Change detection outputs:
——

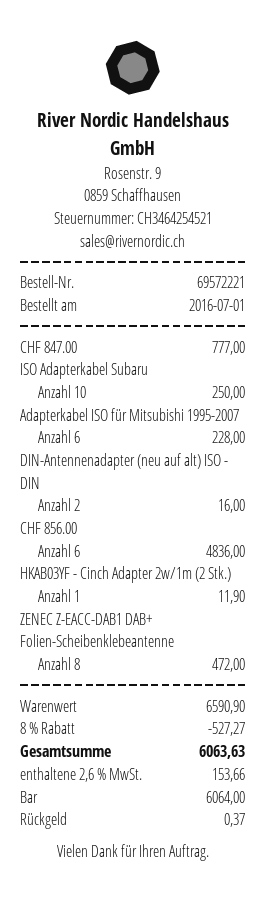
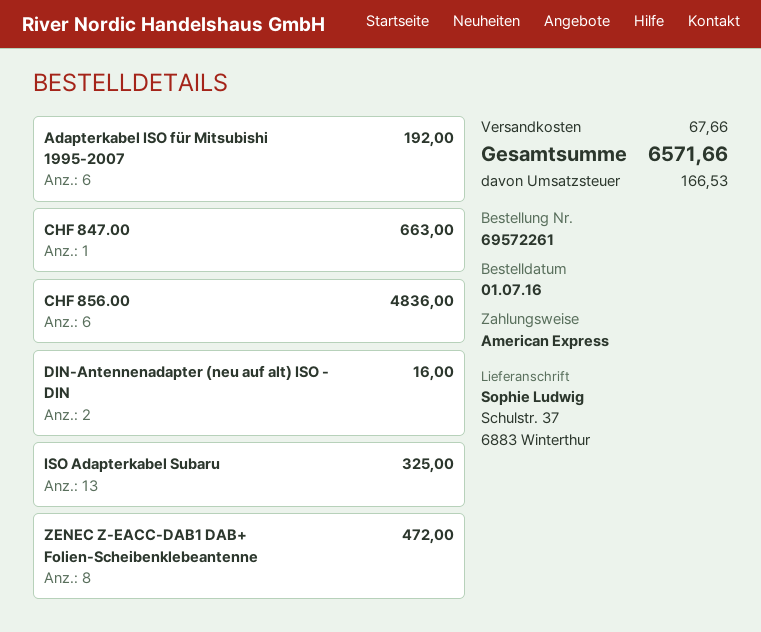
order number: 69572221 -> 69572261
payment method: cash -> American Express
CHF 847.00: 1 for 777.00 -> 1 for 663.00
ISO Adapterkabel Subaru: 10 for 250.00 -> 13 for 325.00
Adapterkabel ISO für Mitsubishi 1995-2007: 6 for 228.00 -> 6 for 192.00
HKAB03YF - Cinch Adapter 2w/1m (2 Stk.): 1 for 11.90 -> none
discount: 8% = 527.27 -> none
shipping: none -> 67.66
tax: 153.66 -> 166.53
total: 6063.63 -> 6571.66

——

Go through the records above and, whenever a line includes the word "Adapterkabel", copy it.

◆ **Result**:
ISO Adapterkabel Subaru: 10 for 250.00 -> 13 for 325.00
Adapterkabel ISO für Mitsubishi 1995-2007: 6 for 228.00 -> 6 for 192.00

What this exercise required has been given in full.